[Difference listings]
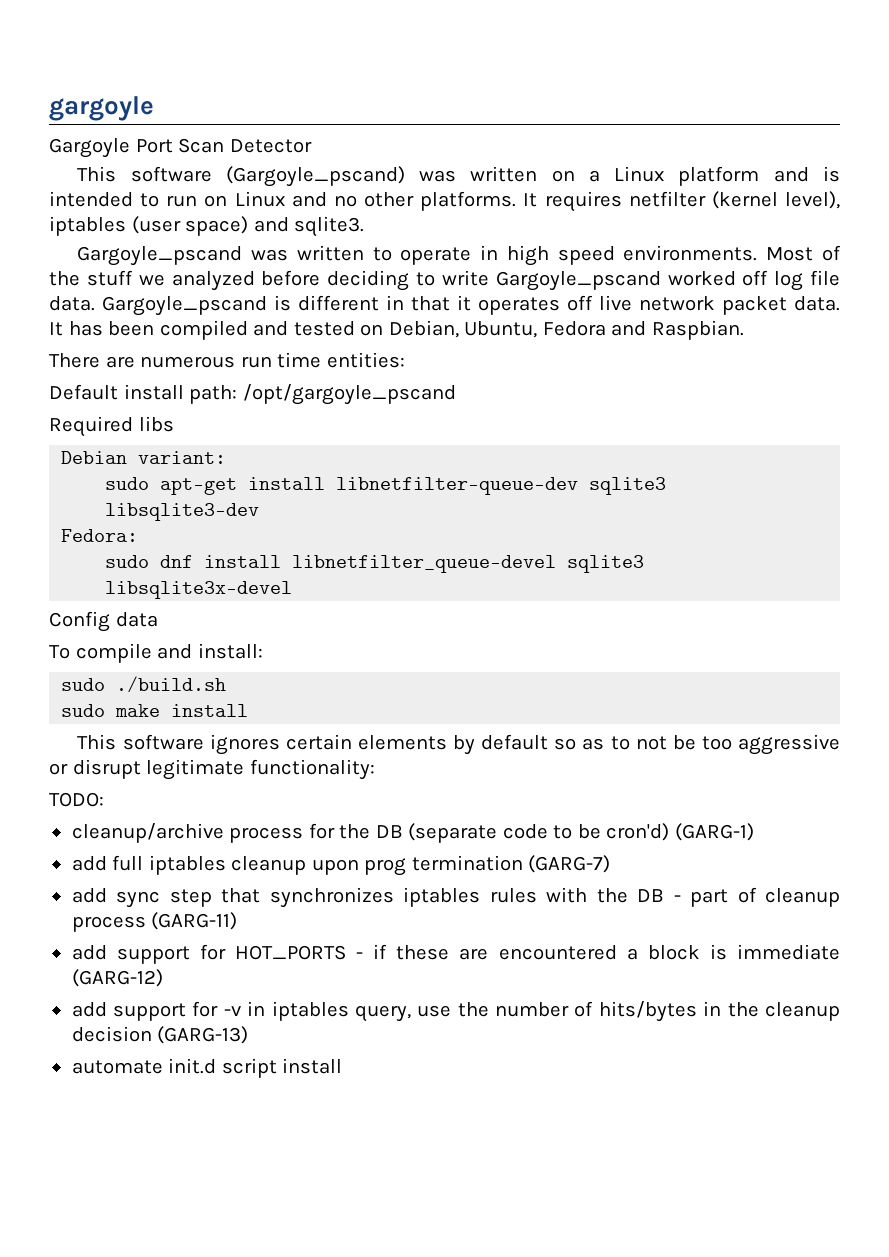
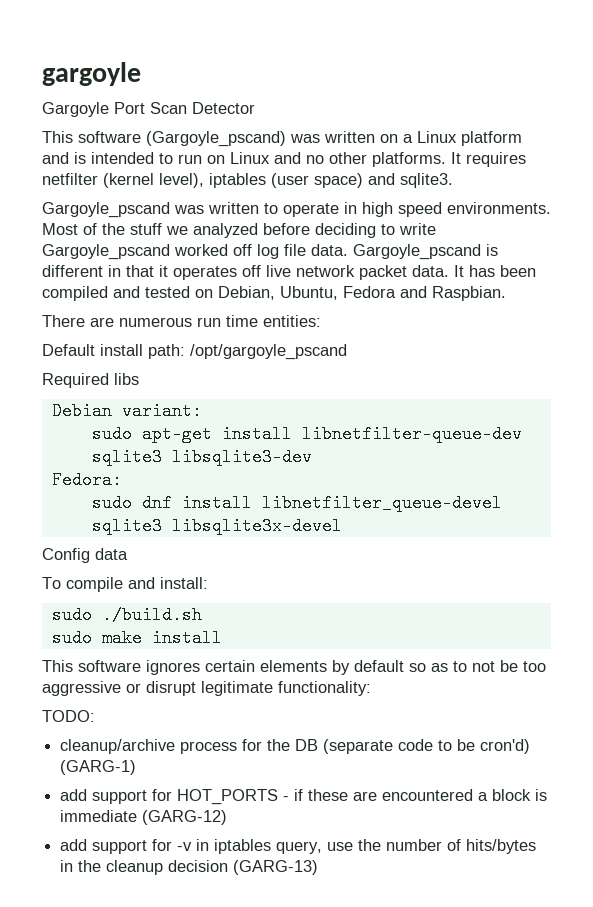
[71,855,611,876] [71,887,841,908] [71,912,238,932] // add full iptables cleanup upon prog termination (GARG-7) // add sync step that synchronizes iptables rules with the DB - part of cleanup process (GARG-11) -> (137, 767) none
[71,1058,343,1078] // automate init.d script install -> (319, 867) none

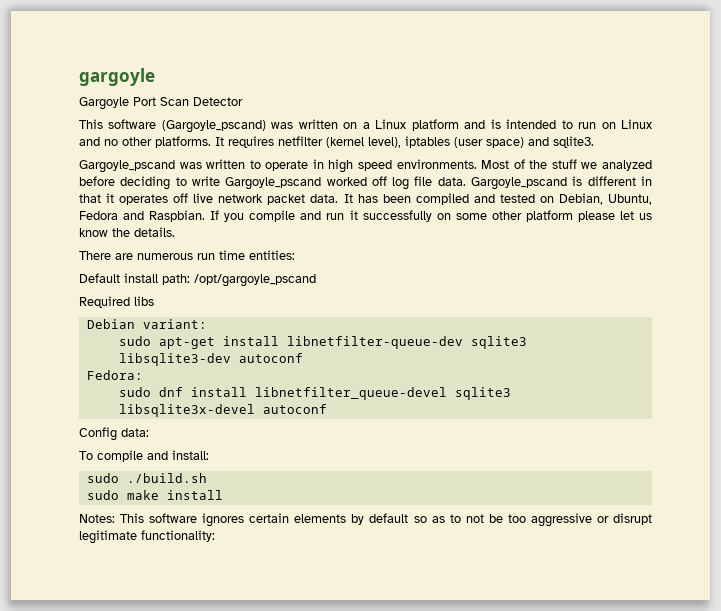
(506, 293) none -> [210,210,652,222] [79,227,175,237] If you compile and run it successfully on some other platform please let us know the details.
(312, 457) none -> [238,353,303,363] autoconf
(342, 526) none -> [262,404,327,414] autoconf
[95,548,128,560] data -> [121,428,149,437] data:
(222, 638) none -> [79,514,115,523] Notes:
[42,710,95,722] [60,739,531,754] [60,760,137,775] [60,789,548,805] [60,810,228,825] [60,839,537,854] [60,860,319,875] // TODO: // cleanup/archive process for the DB (separate code to be cron'd) (GARG-1) // add support for HOT_PORTS - if these are encountered a block is immediate (GARG-12) // add support for -v in iptables query, use the number of hits/bytes in the cleanup decision (GARG-13) -> (215, 536) none

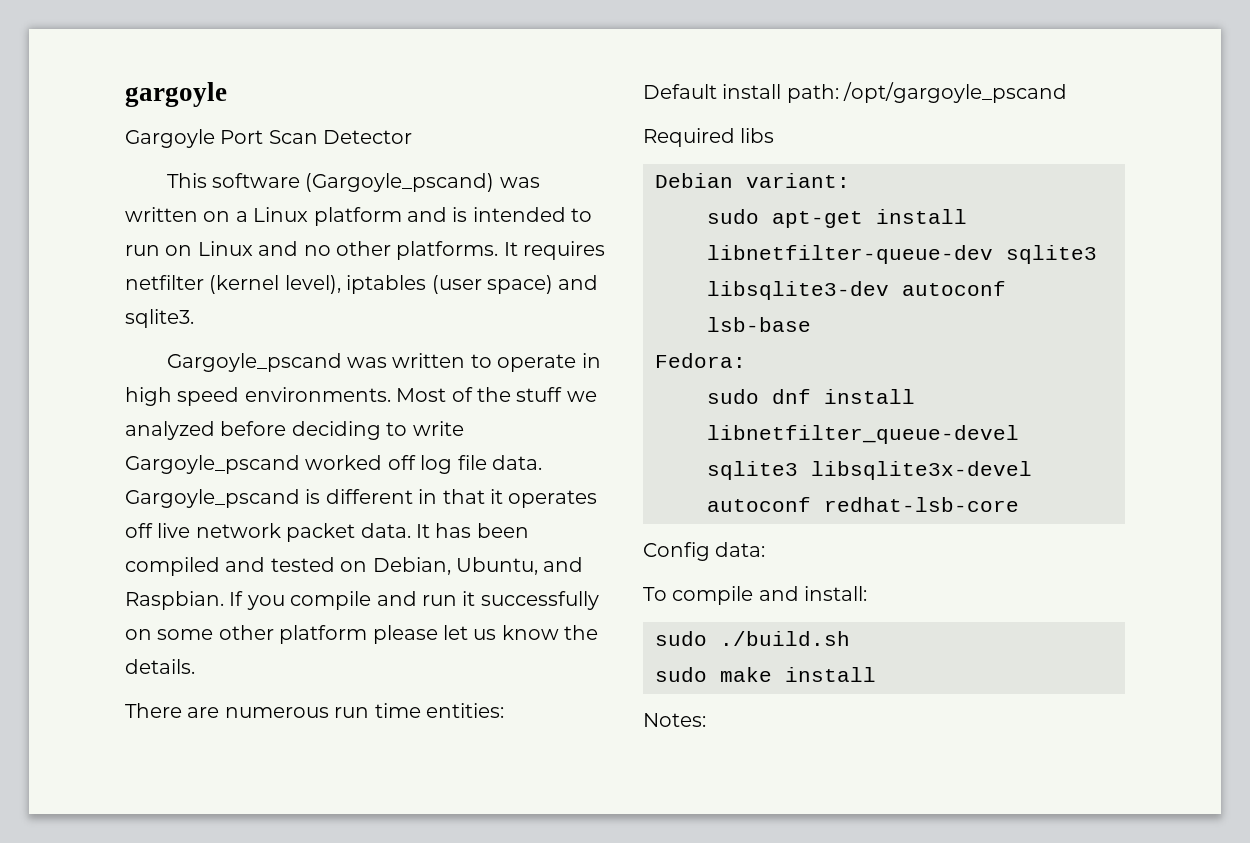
[79,211,118,220] Fedora -> (538, 566) none
(303, 358) none -> [707,317,811,332] lsb-base
(327, 409) none -> [824,497,1019,512] redhat-lsb-core
[120,513,652,527] [79,530,215,544] This software ignores certain elements by default so as to not be too aggressive or disrupt legitimate functionality: -> (706, 720) none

### YOUR GOAL
Your answer must be the exact lines from the start of the data through the line with "(303, 358) none -> [707,317,811,332] lsb-base", inclusive, and nothing else; pictures do not belong in it.

### PROBLEM SOLUTION
[71,855,611,876] [71,887,841,908] [71,912,238,932] // add full iptables cleanup upon prog termination (GARG-7) // add sync step that synchronizes iptables rules with the DB - part of cleanup process (GARG-11) -> (137, 767) none
[71,1058,343,1078] // automate init.d script install -> (319, 867) none

(506, 293) none -> [210,210,652,222] [79,227,175,237] If you compile and run it successfully on some other platform please let us know the details.
(312, 457) none -> [238,353,303,363] autoconf
(342, 526) none -> [262,404,327,414] autoconf
[95,548,128,560] data -> [121,428,149,437] data:
(222, 638) none -> [79,514,115,523] Notes:
[42,710,95,722] [60,739,531,754] [60,760,137,775] [60,789,548,805] [60,810,228,825] [60,839,537,854] [60,860,319,875] // TODO: // cleanup/archive process for the DB (separate code to be cron'd) (GARG-1) // add support for HOT_PORTS - if these are encountered a block is immediate (GARG-12) // add support for -v in iptables query, use the number of hits/bytes in the cleanup decision (GARG-13) -> (215, 536) none

[79,211,118,220] Fedora -> (538, 566) none
(303, 358) none -> [707,317,811,332] lsb-base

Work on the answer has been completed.